George had shown excellent taste with the food he had bought in and, before long, he was offering Finula a portion of tiramitsu he had chosen at the same delicatessen up the road. The evening was going well.
“I reckon we could have a glass of this stuff,” he announced next, in an enquiring manner, holding up a bottle of vintage port. “It’s the thing to do here. Everyone has a bottle in the cupboard in case anyone comes round,” he continued, showing a naivety in these matters that Finula find quite fetching.
“George,” began Finula, with a confused look once more, “you assured me you only had a beer once in a while. And now this?”
“Well. Special occasion, eh?” he replied, fumbling to open the bottle in such an awkward way that Finula could finally conclude how inadvertent some of his social gaffs were.
The warm, sweet fruitiness of the port liqueur instantly had a soothing effect on Finula and she found renewed confidence to speak more openly, about herself, and her thoughts.
“I was really worried about this old gentleman” she ended one of her hospital stories. “I could tell from what Henry had let out over the three weeks he was with us that there was nothing and nobody waiting for him at home. He had told me more than once that he had no real reason to staying alive.”
“Oh, come on Finula,” George interrupted, sensing the way Finula had mapped her own feelings on to her patient Henry. “I’m sure he’ll be OK”, he added, not quite believing himself what he was saying. “You know, you shouldn’t let these things get to you.”
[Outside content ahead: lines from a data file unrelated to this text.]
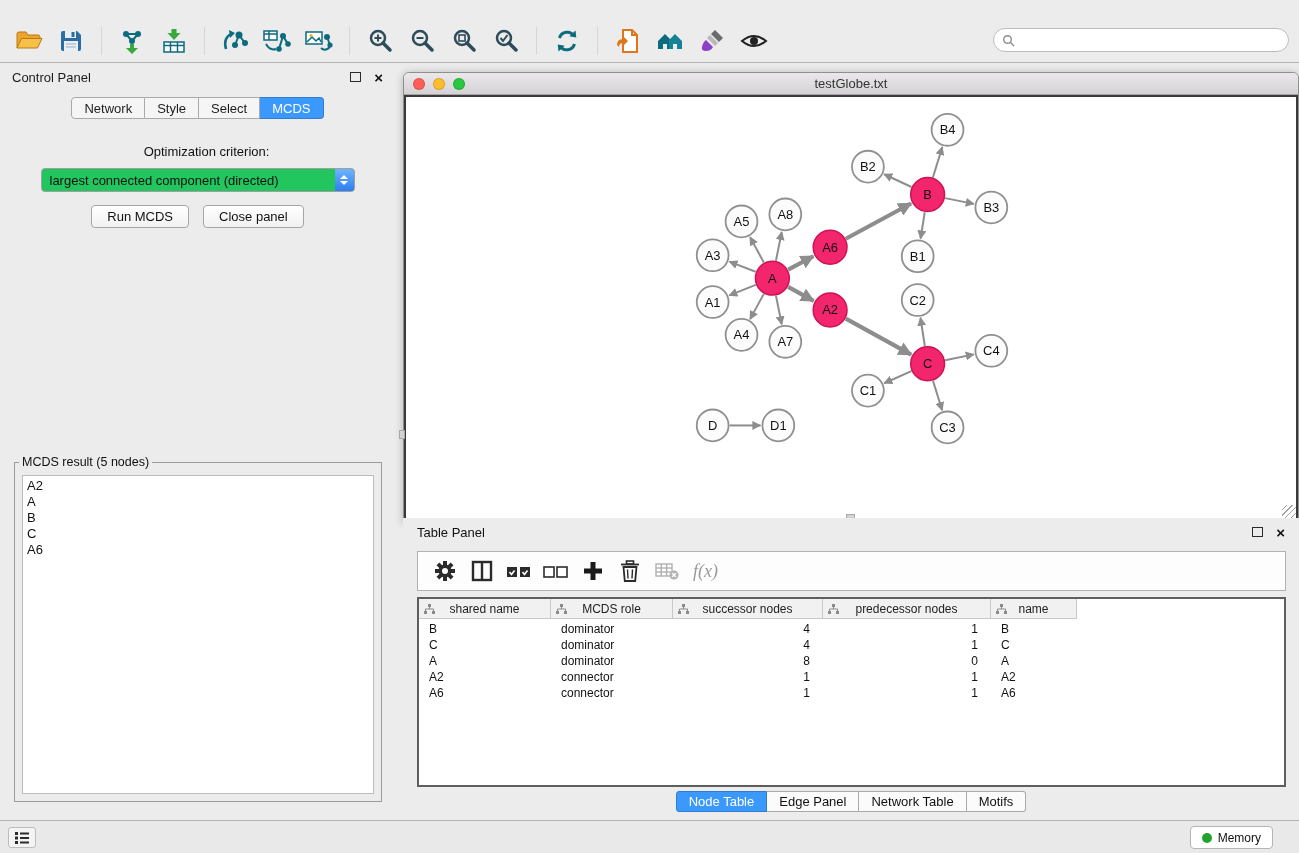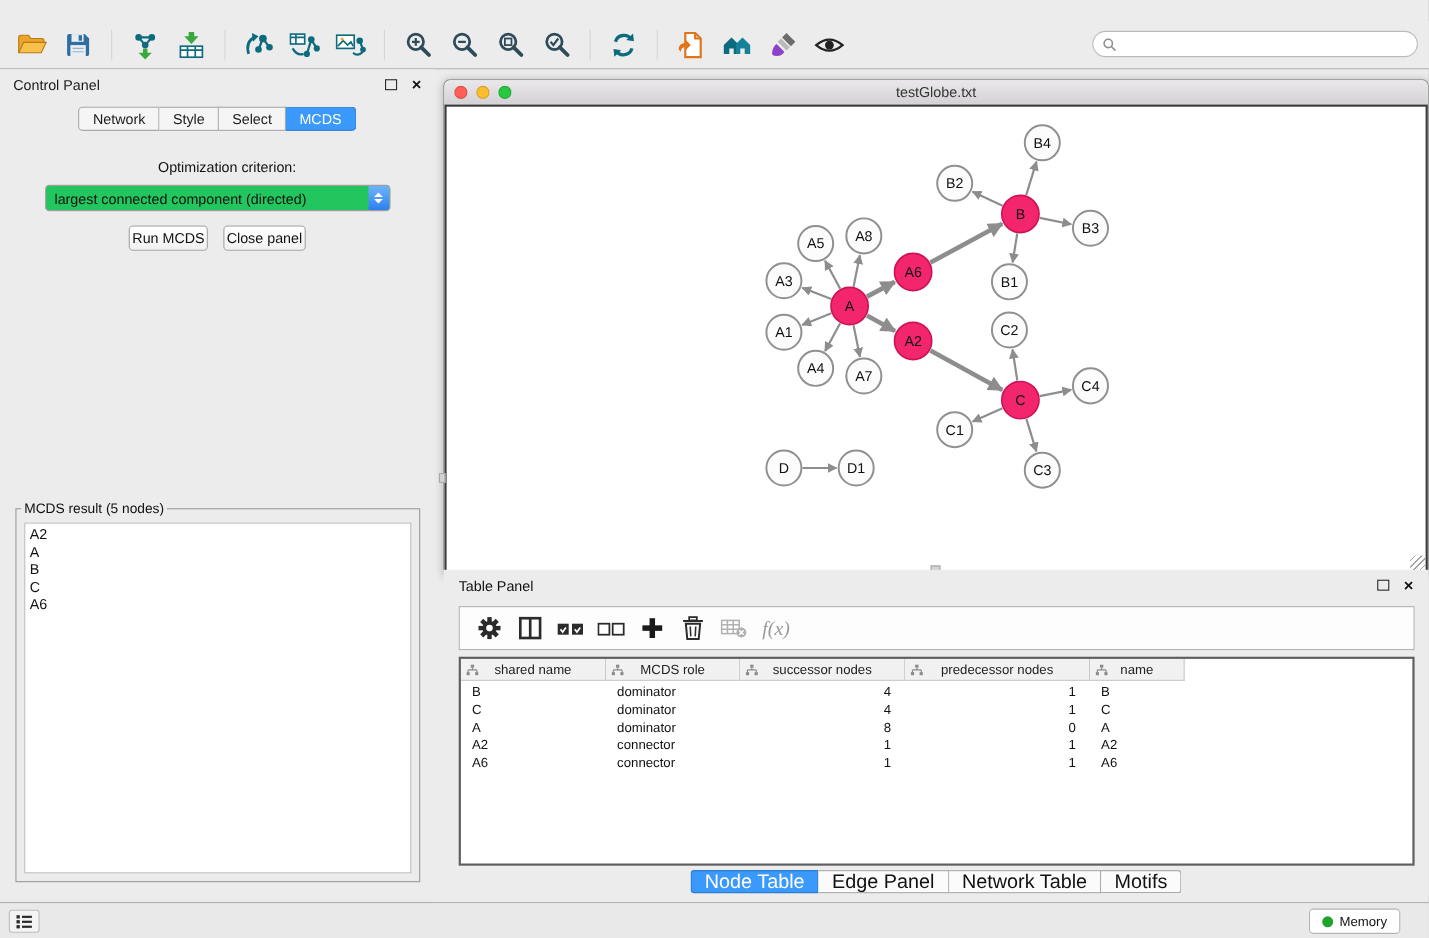--- a/index.html
+++ b/index.html
@@ -41,7 +41,7 @@
   .combo-stepper .up{border-bottom:4px solid #fff;}
   .combo-stepper .down{border-top:4px solid #fff;}
   .cp-buttons{display:flex;justify-content:center;gap:14px;margin-top:13px;}
-  .mac-btn{height:23px;padding:0 2px;font-size:13px;font-family:"Liberation Sans",sans-serif;background:linear-gradient(#ffffff,#f1f1f1);border:1px solid #a6a6a6;border-radius:4px;color:#111;}
+  .mac-btn{height:23px;padding:0 15px;font-size:13px;font-family:"Liberation Sans",sans-serif;background:linear-gradient(#ffffff,#f1f1f1);border:1px solid #a6a6a6;border-radius:4px;color:#111;}
   .result-box{position:absolute;left:14px;right:13px;top:392px;bottom:17px;border:1px solid #9c9c9c;background:#ececec;}
   .result-box legend{font-size:12.5px;padding:0 3px;margin-left:4px;color:#111;}
   .result-list{position:absolute;left:7px;right:7px;top:6px;bottom:7px;background:#fff;border:1px solid #bcbcbc;font-size:13px;padding:2px 4px;overflow:auto;}

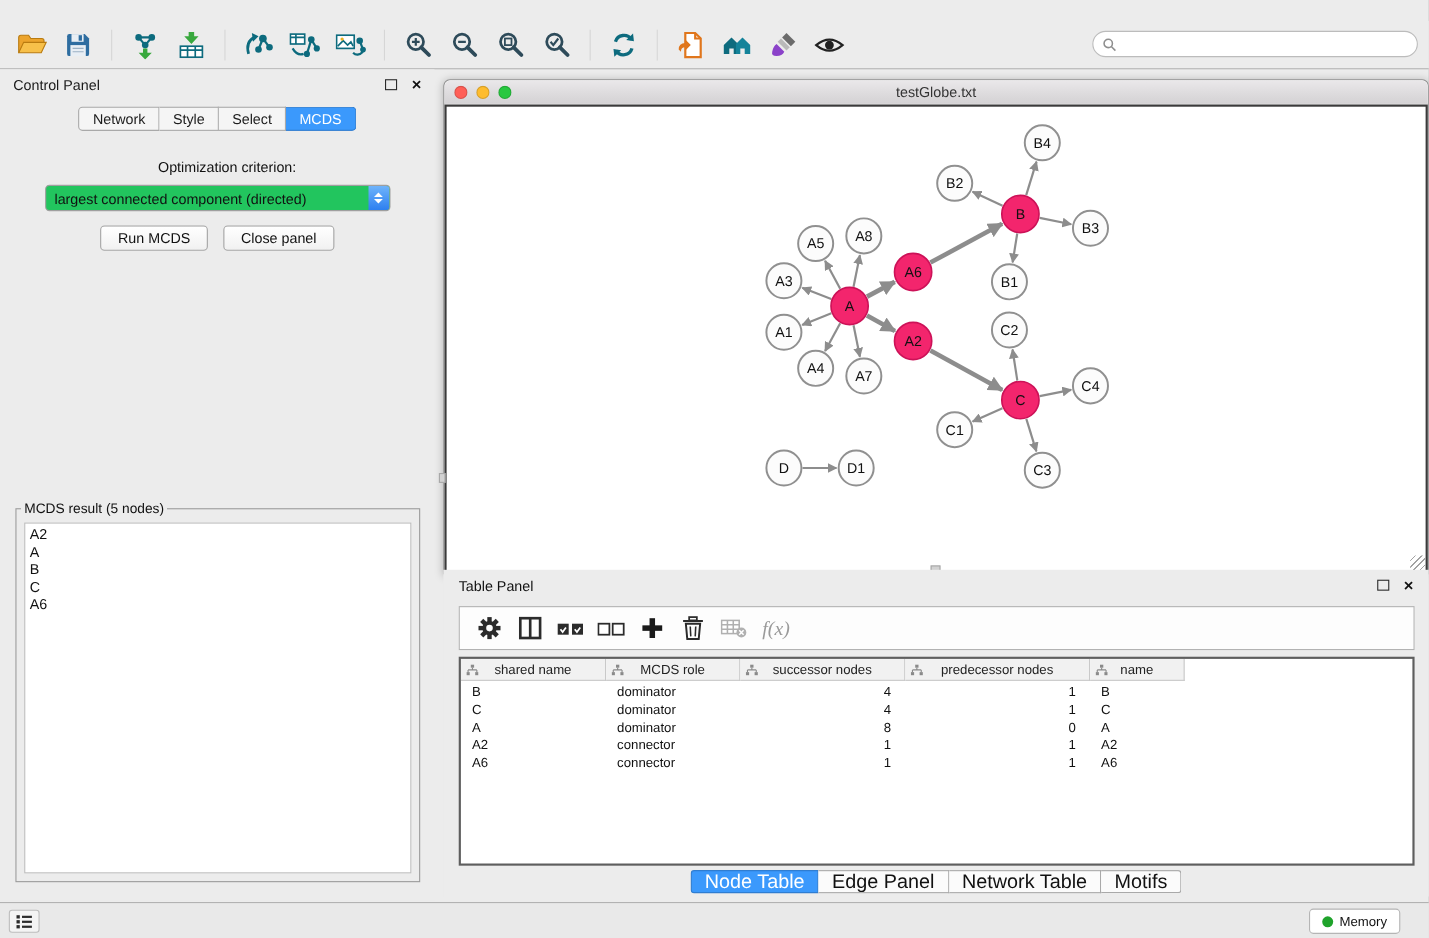--- a/index.html
+++ b/index.html
@@ -73,7 +73,7 @@
   .tr{display:flex;height:16px;}
   .td{font-size:12px;line-height:16px;color:#111;white-space:nowrap;flex:0 0 auto;}
   .tp-tabs{position:absolute;left:0;right:0;bottom:3px;display:flex;justify-content:center;}
-  .tp-tab{border:1px solid #a9a9a9;border-left:none;padding:0 12px;font-size:18px;height:21px;display:flex;align-items:center;background:#fbfbfb;color:#111;}
+  .tp-tab{border:1px solid #a9a9a9;border-left:none;padding:0 12px;font-size:13px;height:21px;display:flex;align-items:center;background:#fbfbfb;color:#111;}
   .tp-tab:first-child{border-left:1px solid #a9a9a9;border-radius:3px 0 0 3px;}
   .tp-tab:last-child{border-radius:0 3px 3px 0;}
   .tp-tab.active{background:#3b99fc;color:#fff;border-color:#2f7dd1;}

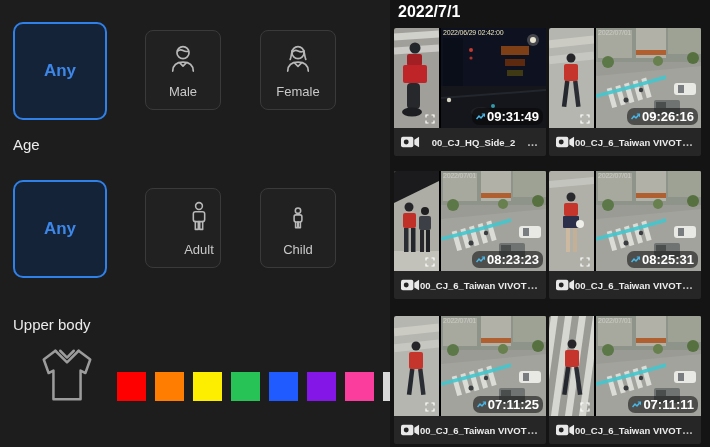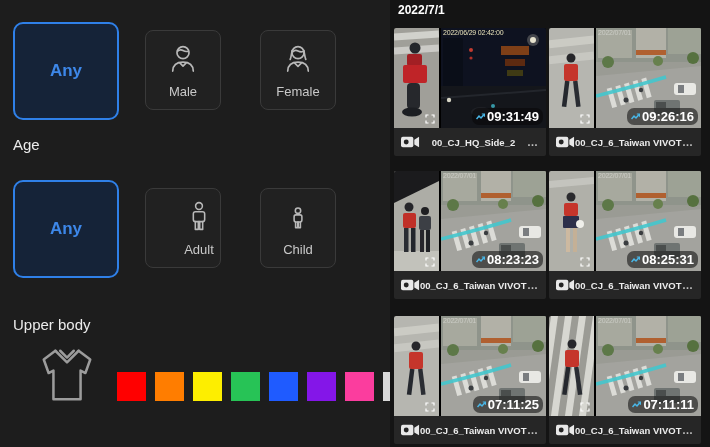--- a/index.html
+++ b/index.html
@@ -29,7 +29,7 @@
 
   
   .results-panel { position:absolute; left:390px; top:0; width:320px; height:447px; background:#141414; }
-  .date-header { position:absolute; left:8px; top:3px; color:#ffffff; font-size:12px; font-weight:bold; }
+  .date-header { position:absolute; left:8px; top:3px; color:#ffffff; font-size:16px; font-weight:bold; }
   .result-card { position:absolute; width:152px; height:128px; background:#262626; border-radius:2px; overflow:hidden; }
   .c0 { left:4px;   top:28px; }
   .c1 { left:159px; top:28px; }

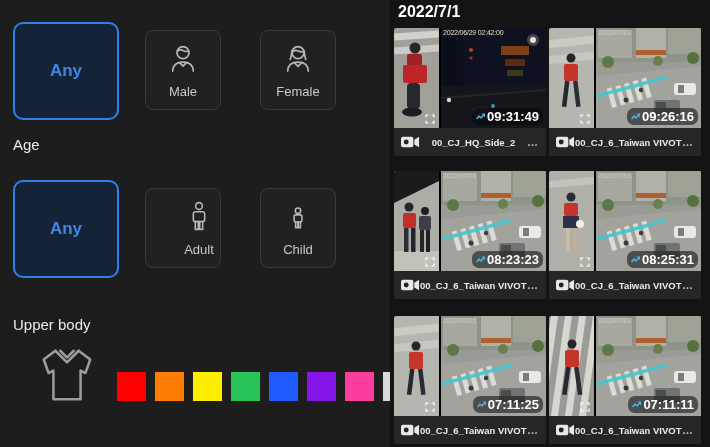--- a/index.html
+++ b/index.html
@@ -9,7 +9,7 @@
 
   
   .filter-panel { position:absolute; left:0; top:0; width:390px; height:447px; background:#1d1d1d; overflow:hidden; }
-  .opt-any { position:absolute; width:106px; height:98px; background:#152338; border:2px solid #2f80e8; border-radius:10px;
+  .opt-any { position:absolute; width:94px; height:98px; background:#152338; border:2px solid #2f80e8; border-radius:10px;
              display:flex; align-items:center; justify-content:center; color:#3d87e8; font-size:17px; font-weight:bold; cursor:pointer; }
   .opt-card { position:absolute; width:76px; height:80px; background:#212121; border:1px solid #3a3a3a; border-radius:8px;
               display:flex; flex-direction:column; align-items:center; justify-content:center; gap:4px; cursor:pointer; }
By now George, trying to jolly the evening along, had resorted to pouring glass after glass of port for them both, till the second bottle was already halfway through and he and Finula were well ensconced in their little tête-à-tête. As George began to let his mental faculties slip into the stupor produced by the large amount of alcohol he had drunk, he had become quite incapable of focusing on the need to get Finula out of the college, before midnight, when the college gates closed.
“What the heck,” his frazzled inner voice whispered to him. And so the conversation, however disjointed it had become, continued, Finula showing no signs of wanting to leave.
Then, in that peculiar way inebriates can suddenly shake themselves on to a parallel track of thought, without warning, George stood up, announced “I need the loo” and left the room. His hurry to get back was interrupted by the college bells striking twelve. “Oh well” he sighed and stood looking blankly at the wall, peeing for far longer than he had expected.
As he entered the room, his head rocked backwards and he smiled to himself as he spotted Finula’s clothes strewn across the middle of the room, her face peeking at him out of the top of the duvet.
“I hope you don’t mind,” said Finula, smiling as endearingly as she could.
George grinned, sheepishly. “No, no, fine. I mean, yeah. Like, it’s too late now, the gates are closed anyway,” he stuttered.